Today I attended a nice little event at the British Computer Society. The event was called “Data Surgery” and had sessions with combined presentations and discussions around data management. Among presenters were Julian Schwarzenbach with his beavers and squirrels from the data zoo and Martin “Johari” Doyle of DQ Global discussing data quality.
In the data quality session I attended the good old subject of selling data quality was touched and not surprisingly the fear factor was mentioned as a way to go.
While I agree that fear of failure in the form of bad reputation and financial loss is a working concept I have also seen that data quality initiatives based on fear doesn’t stick too long. Similar thoughts were expressed in the Data Quality Pro post called Taking The ‘Fear’ Factor Out Of Data Quality By Duane Smith. Herein Duane says:
“Selling your data quality initiative based on fear may have a short-term pay back, but I believe it will ultimately fail in the longer term.”
The opposite approach to relying on fear is counting on greed. That means making better profit by improving data quality. It’s a more sustainable way I think but indeed predicting ROI from a data quality initiative is very hard as examined on the blog page called ROI.
So, most often we fear counting on greed and falls back to greeting the fear.
I don;t think this should be an either / or decision.
Data quality initiatives should be built on as broad a business case as possible – so combine fear and greed if they are both drivers.
I do agree that a pure fear approach is probably unsustainable. fear is basically an “insurance” sale – most people like to do the bare minimum for insurance.
The same question can of course be applied to data governance, with similar results.
What I think is driving most data quality initiatives, from my experience, is neither fear or greed, but pain.
The initiatives does not really get high level management attention until business breaks down. Well, or close.

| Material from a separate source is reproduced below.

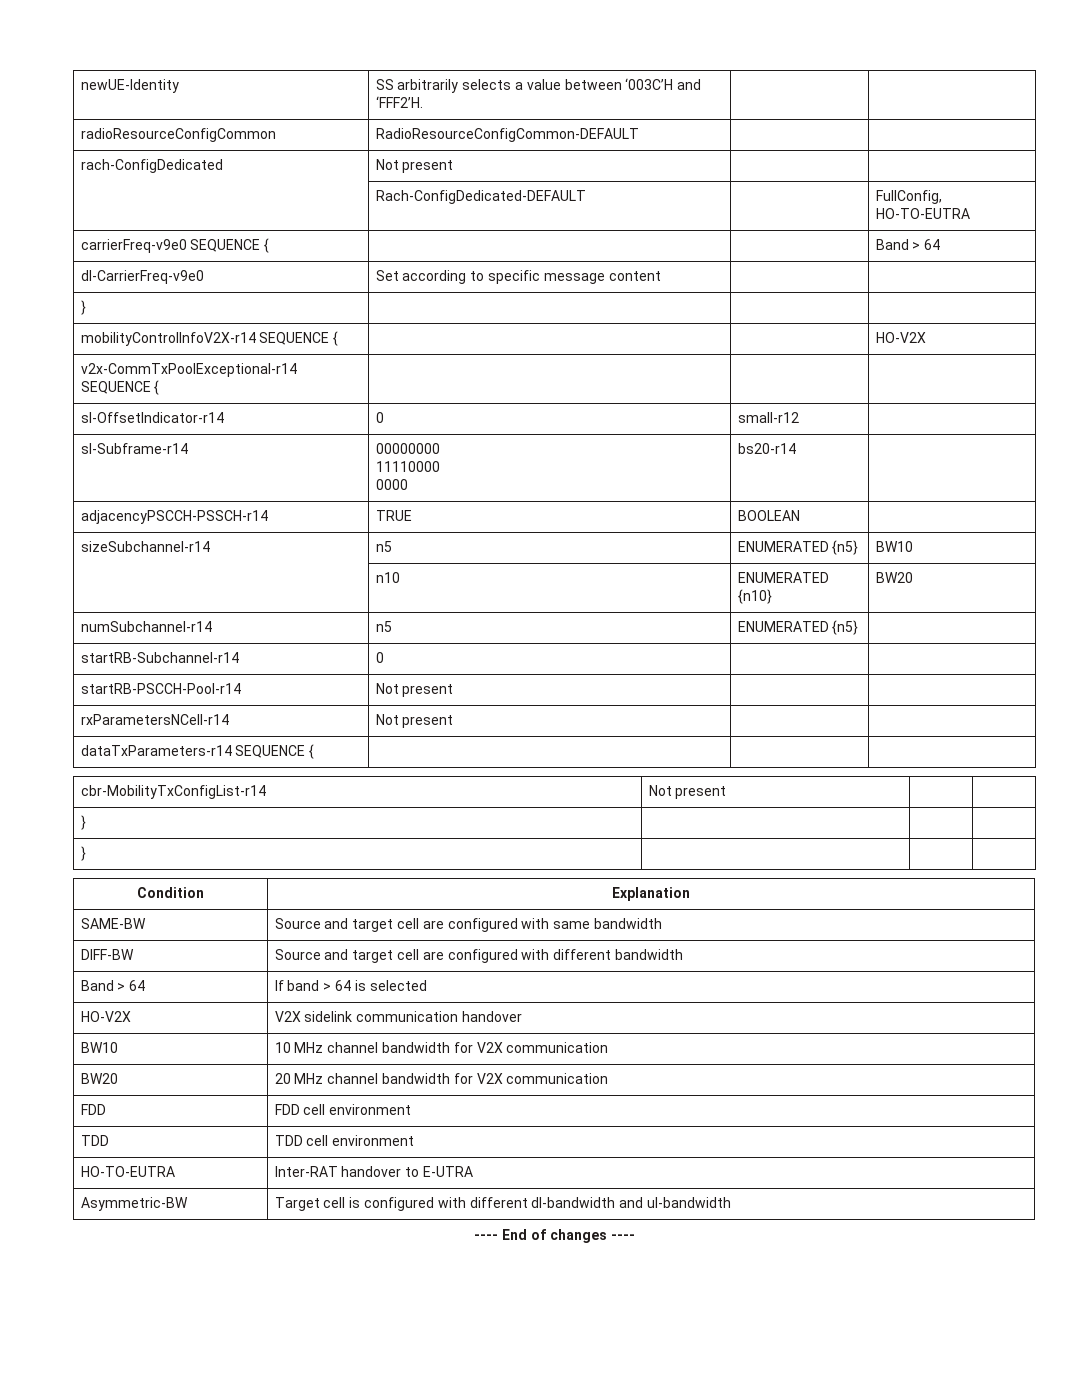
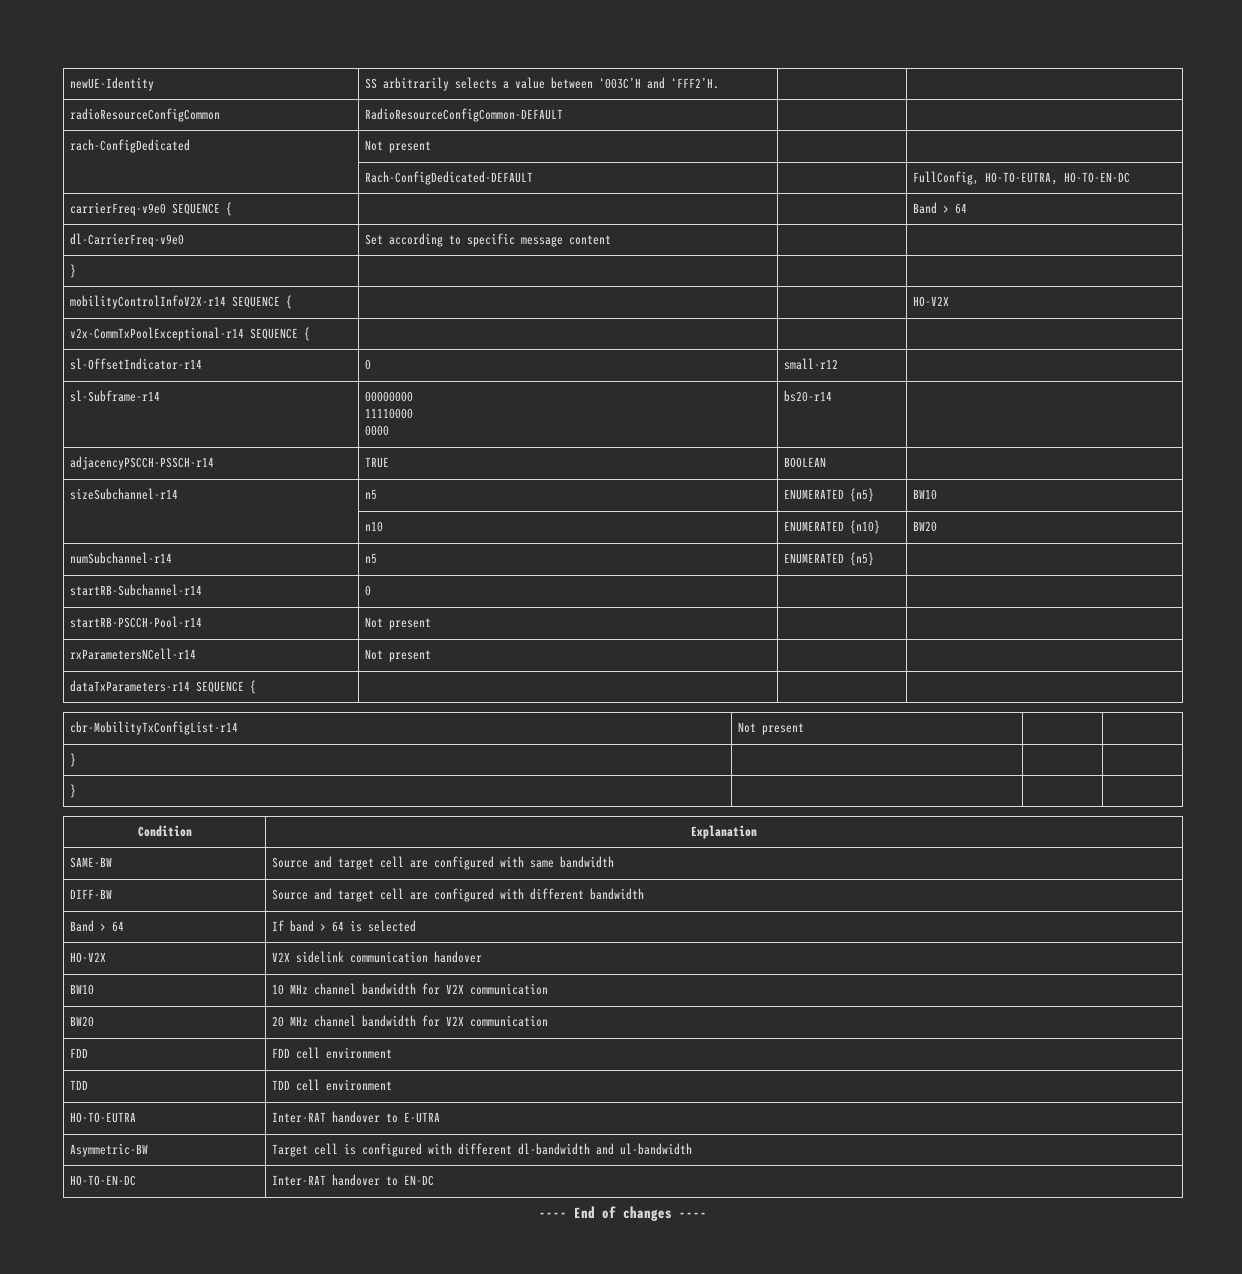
- | Rach-ConfigDedicated-DEFAULT | | FullConfig, HO-TO-EUTRA
+ | Rach-ConfigDedicated-DEFAULT | | FullConfig, HO-TO-EUTRA，HO-TO-EN-DC
+ HO-TO-EN-DC | Inter-RAT handover to EN-DC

Thanks Gary and Jeppe for adding in. Indeed, it doesn’t hurt if both fear and greed are part of the justification. Pain is a trigger for sure and as always (not only for data quality improvement) finding the painful spots will guide the prioritization.
As for pain as a trigger I have also noticed that making something easier for the influencers / decision makers is a good way of getting data quality improvement and prevention approved.
Thanks for the post. I would like to complement your important observation “I have also noticed that making something easier for the influencers / decision makers is a good way of getting data quality improvement and prevention approved”
This is absolutely spot-on and something that many decision-makers and Executives fail to grasp. Let me bring in an observation from the Lean discipline, specifically a quote from Shigeo Shingo “There are four purposes for improvement: easier, better, faster and cheaper. These four goals appear in the order of priority”. The clarity of thought in sequencing the improvement goals is amazing.
In true lean systems, the primary focus of improvement is centered around “humanization of work”. In other words, it starts with making the work EASIER. Respect for People and Continuous Improvement are mutually beneficial – one leads to the other, and the other is necessary to support the former.
When you can show that your decision-making to invest in MDM is anchored around the concern to make it easier for your data stewards, data analysts, Information Managers etc, who need to work daily with business data, then all questions around buy-in etc are automatically resolved. And this momentum helps to sustain the MDM program as first the front-line data stewards/analysts, and later the higher level executives start to see how easier their work becomes with the introduction of MDM (IT product, and discipline, as well) – this leads to better work processes as they start to find more time to improve their daily work routines by removing unnecessary waste from their jobs (esp. rework of poor quality data, need for multiple inspections & approvals etc), which in turn makes the processes go faster (or flow faster), eventually reducing the cost of the process!
This is the virtuous chain of thought that should drive investments in any business initiative – not just MDM programs. More than fear or greed, this seems to be based on showing “respect for your people” by giving them the opportunity to deliver their best in an enabling environment, removing obstacles for their performance.
I would absolutely agree with the last comment, Data Quality needs to be simple, focussed on the business and not painful to implement. QFire Software has focussed on building a Data Validation product designed for use by business users. No heavy Technical setup and browser based so easily deployable. Pain drives short term behaviour but life change requires an environmental adjustment. http://www.qfiresoftware.com.au
I think I would say ‘opportunity’. This could take many forms and largely depends on the organisation, e.g. non-profit, government, for profit.
Using the Johari Window metaphor, I think we need to try to expand the open area as much as possible. Moving into the ‘blind area’ enables us to uncover things we didn’t know we are missing, i.e. identifying lost opportunities for us. Moving into the ‘hidden area’ means that we are better communicating the value we offer, i.e. identifying lost opportunities for others (customers, partners, etc).
Thanks a lot Shiva, Neil and Adrian for commenting. Good to see a lot of possible drivers for better data quality.